- [Work item]
The required output is the line that contains "[40,623,52,641] $ -> (206, 763) none" through the last line of the data, retyped verbatim and with nothing added.

- [Data for analysis]
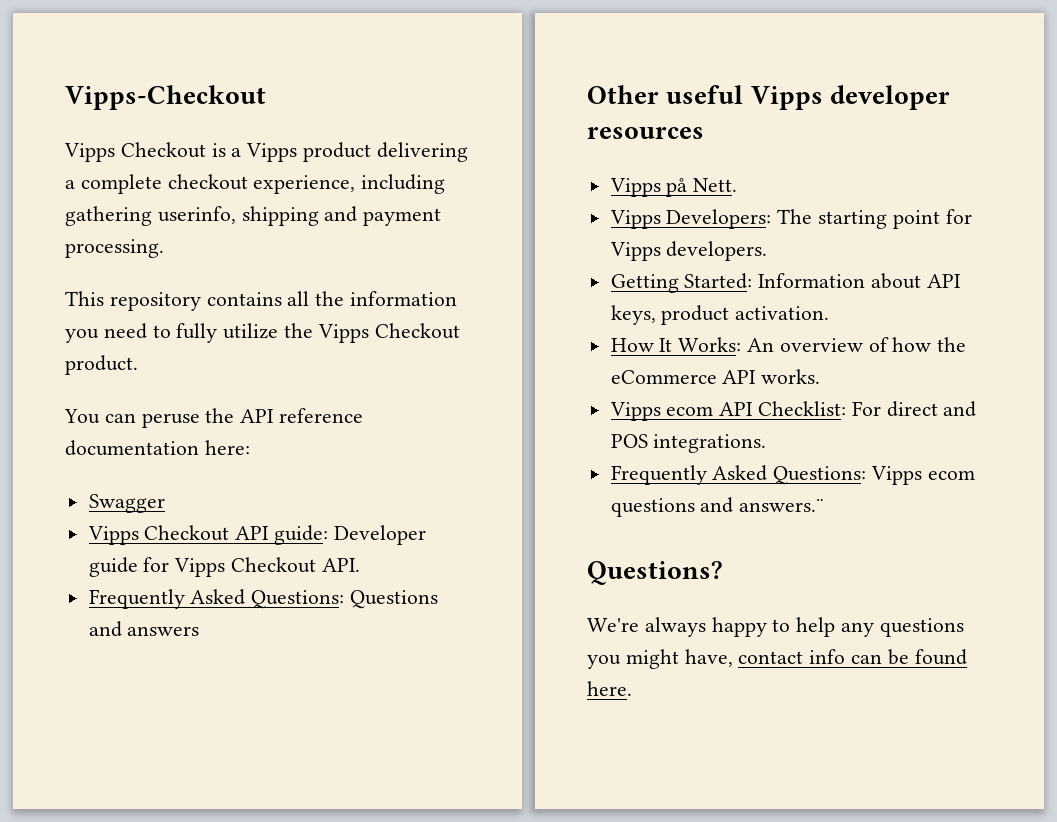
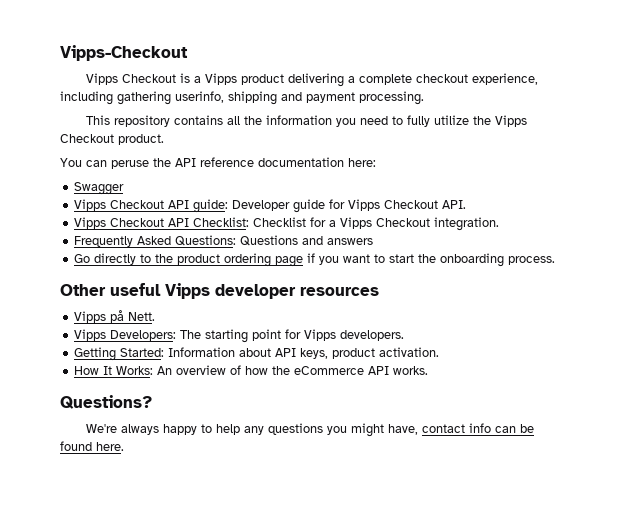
(360, 565) none -> [74,217,500,231] // Vipps Checkout API Checklist: Checklist for a Vipps Checkout integration.
(200, 631) none -> [74,253,556,267] // Go directly to the product ordering page if you want to start the onboarding process.
[609,401,977,421] [610,434,767,453] [610,465,975,485] [610,497,825,517] // Vipps ecom API Checklist: For direct and POS integrations. // Frequently Asked Questions: Vipps ecom questions and answers.¨ -> (429, 370) none

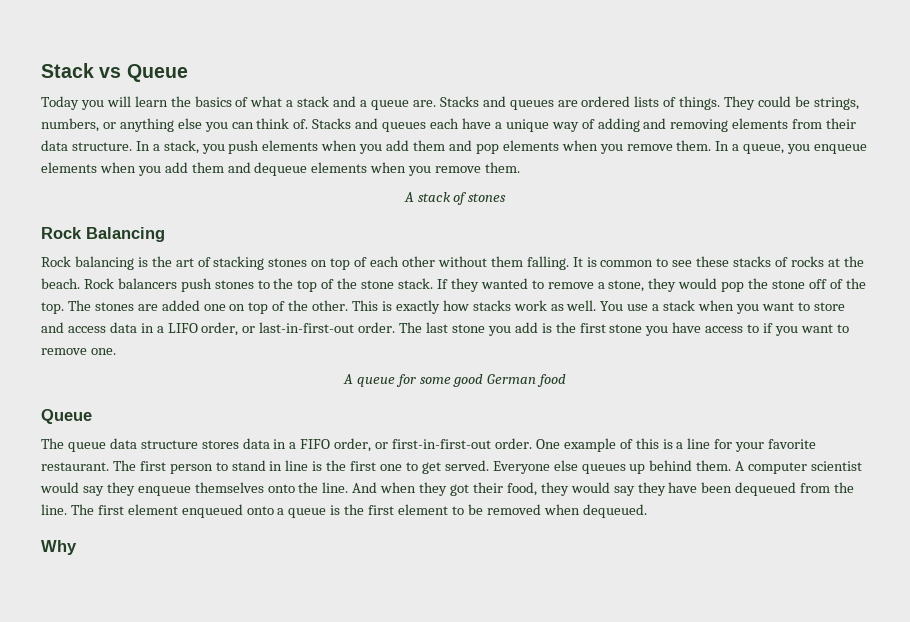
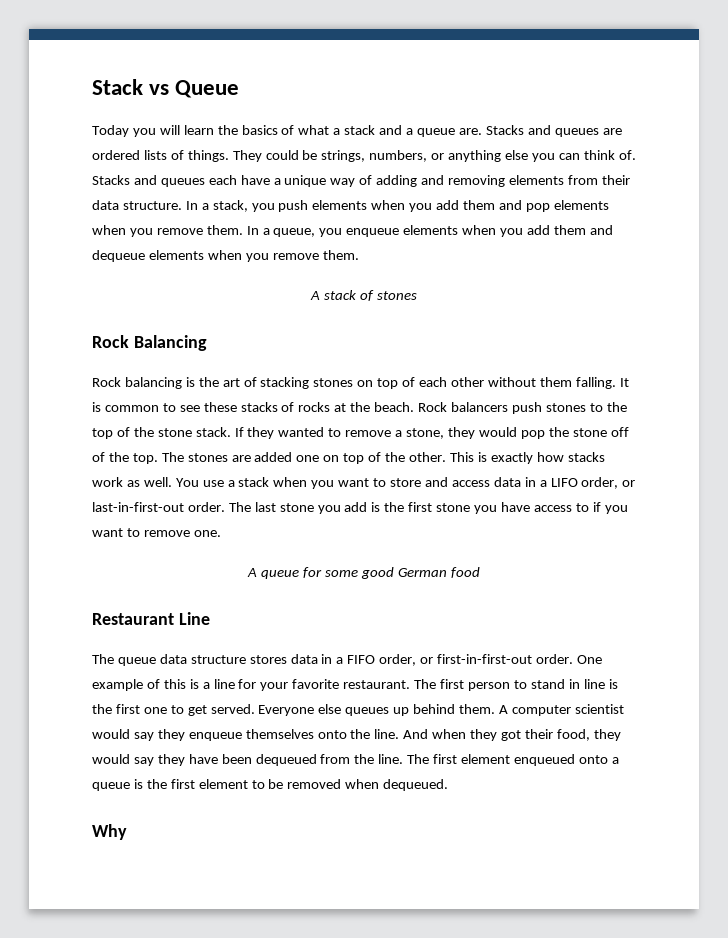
[41,409,92,424] Queue -> [92,612,210,625] Restaurant Line

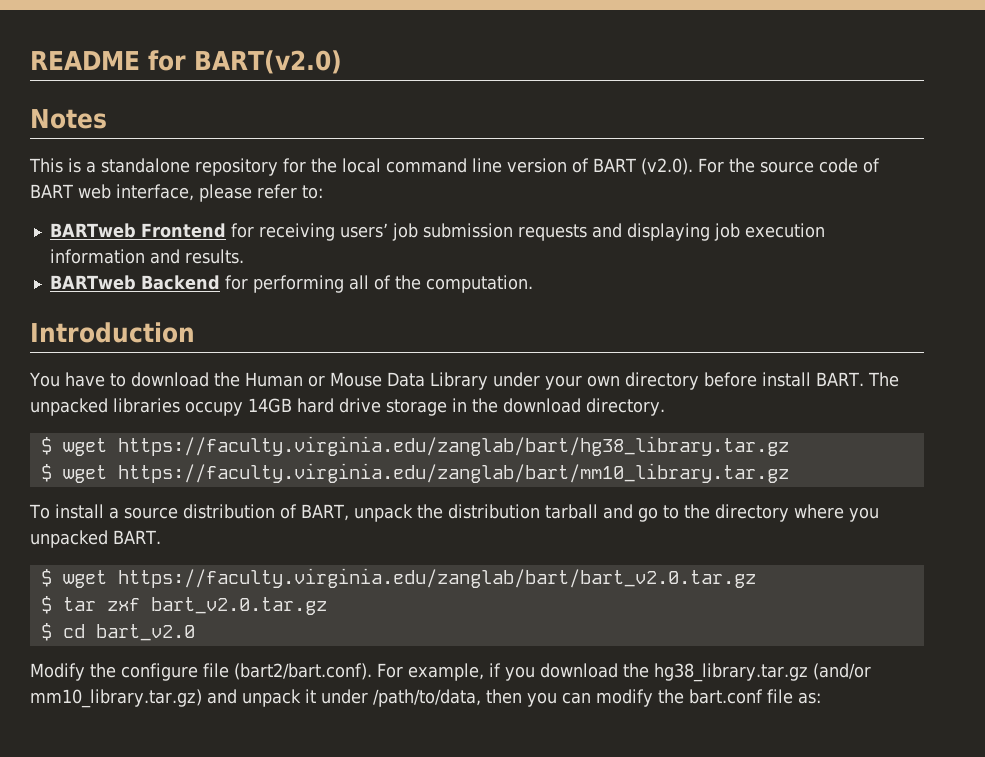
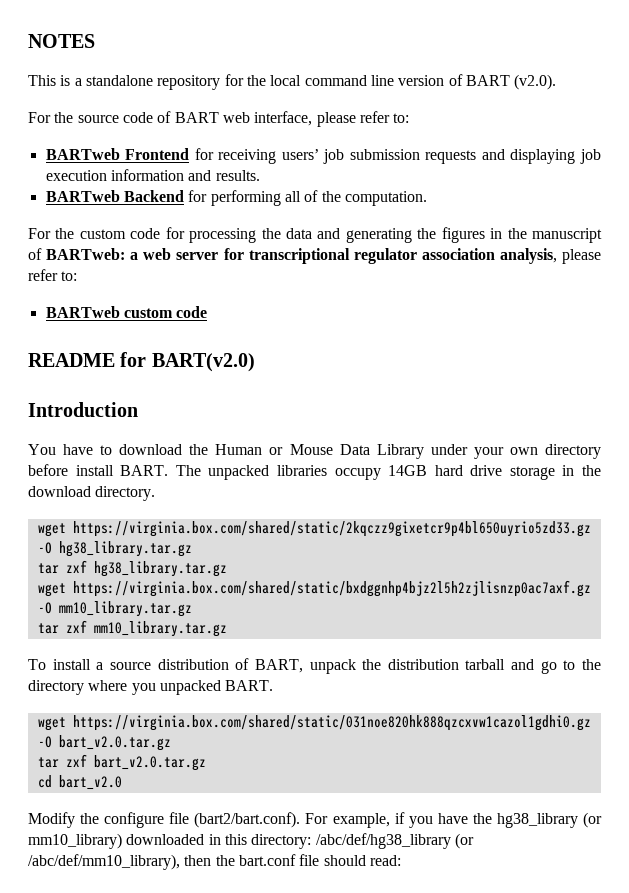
[30,50,342,74] [30,109,107,129] README for BART(v2.0) // Notes -> [28,34,95,48] NOTES
(693, 166) none -> (557, 82) //
(533, 284) none -> [28,227,602,243] [28,248,602,264] [28,269,78,281] [45,306,208,318] [28,352,255,372] // For the custom code for processing the data and generating the figures in the manuscript of BARTweb: a web server for transcriptional regulator association analysis, please refer to: // BARTweb custom code // README for BART(v2.0)
[40,436,789,456] [40,463,789,483] $ wget https://faculty.virginia.edu/zanglab/bart/hg38_library.tar.gz // $ wget https://faculty.virginia.edu/zanglab/bart/mm10_library.tar.gz -> [37,521,591,537] [37,541,192,557] [37,560,227,577] [37,580,591,597] [37,601,192,617] [37,620,227,637] wget https://virginia.box.com/shared/static/2kqczz9gixetcr9p4bl650uyrio5zd33.gz -O hg38_library.tar.gz // tar zxf hg38_library.tar.gz // wget https://virginia.box.com/shared/static/bxdggnhp4bjz2l5h2zjlisnzp0ac7axf.gz -O mm10_library.tar.gz // tar zxf mm10_library.tar.gz
[40,568,756,588] [40,596,52,614] $ wget https://faculty.virginia.edu/zanglab/bart/bart_v2.0.tar.gz // $ -> [37,715,591,731] [37,735,171,751] wget https://virginia.box.com/shared/static/031noe820hk888qzcxvw1cazol1gdhi0.gz -O bart_v2.0.tar.gz //
[40,623,52,641] $ -> (206, 763) none
[540,663,871,682] [30,689,653,708] download the hg38_library.tar.gz (and/or mm10_library.tar.gz) and unpack it under /path/to/data, then you can modify -> [437,812,602,828] [28,833,474,849] [28,854,212,870] have the hg38_library (or mm10_library) downloaded in this directory: /abc/def/hg38_library (or /abc/def/mm10_library), then
[797,692,821,704] as: -> [323,855,401,866] should read:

- [Exercise result]
[40,623,52,641] $ -> (206, 763) none
[540,663,871,682] [30,689,653,708] download the hg38_library.tar.gz (and/or mm10_library.tar.gz) and unpack it under /path/to/data, then you can modify -> [437,812,602,828] [28,833,474,849] [28,854,212,870] have the hg38_library (or mm10_library) downloaded in this directory: /abc/def/hg38_library (or /abc/def/mm10_library), then
[797,692,821,704] as: -> [323,855,401,866] should read:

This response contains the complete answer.